For paternity leave, two weeks isn’t enough

Writer Theodore Ross got his first crack at parenting the same way most fathers do these days: During a two-week parental leave. His wife, using maternal leave, got 90 days.

Writing on Al Jazeera today, Ross says fathers deserve the same opportunity to bond with their children that mothers get and America’s workplaces should extend paid leave.

Mothers reading this story may not sympathize with my early parenting anxieties. That period when the menfolk trot blithely back to work? It’s a vacation compared with the maelstrom of diapers, screaming, and mom-group comic-opera to which they are subjected. What’s more, most American women don’t have the option of leave, as my first and second wives did — I have a son from my first marriage and two daughters with my current wife — to figure out this whole child-rearing business. Ours remains the only industrialized country in the world that does not guarantee mothers some form of paid leave after childbirth, according to a report from the Center for American Progress. We are, in that regard, united with the high-minded folks in Liberia, Sierra Leone and Papua New Guinea. As for the states, only California, New Jersey and Rhode Island require paid family leave, but not, mind you, at full pay.

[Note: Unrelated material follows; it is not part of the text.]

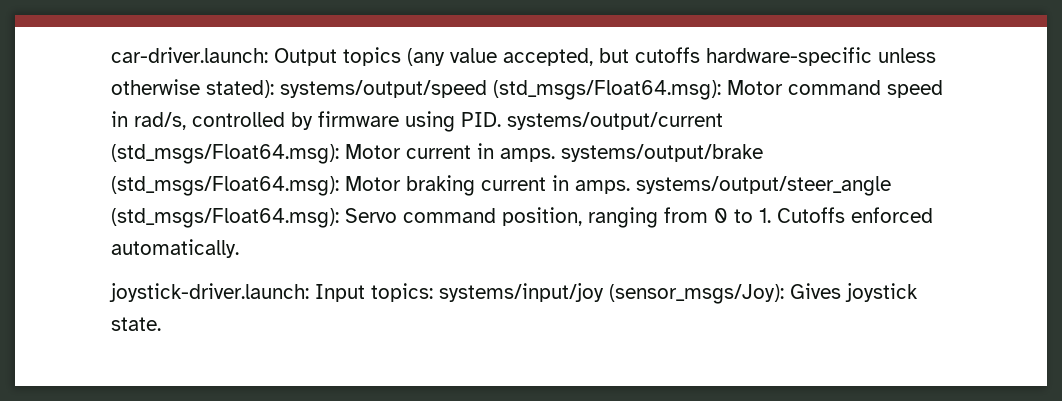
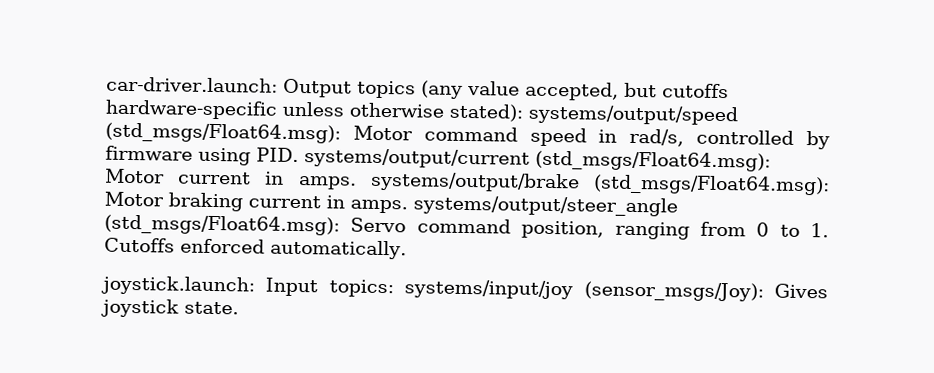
[109,283,309,302] joystick-driver.launch: -> [101,275,255,296] joystick.launch:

Ross says a recent survey showed only a little more than half the U.S. corporations offer some form of paid maternal leave; only 14 percent provide the same benefit to fathers.

To be fair, women have ample reason to be skeptical of our good faith; fathers haven’t exactly leaped at their meager opportunities. A 2012 study found that 88 percent of fathers turned down paid paternity leave when it was offered. Just 32 percent of women did. Another 2012 study, my favorite, was conducted among professors at the University of Virginia and noted that even when both mother and father took paid family leave, only three out of the 109 male participants actually performed an equal share of the child care, even in homes with an avowed gender-neutral ideology.

Developing the necessary skills, rapport and confidence won’t be achieved through paternity leave alone, Ross says, but it’s a start.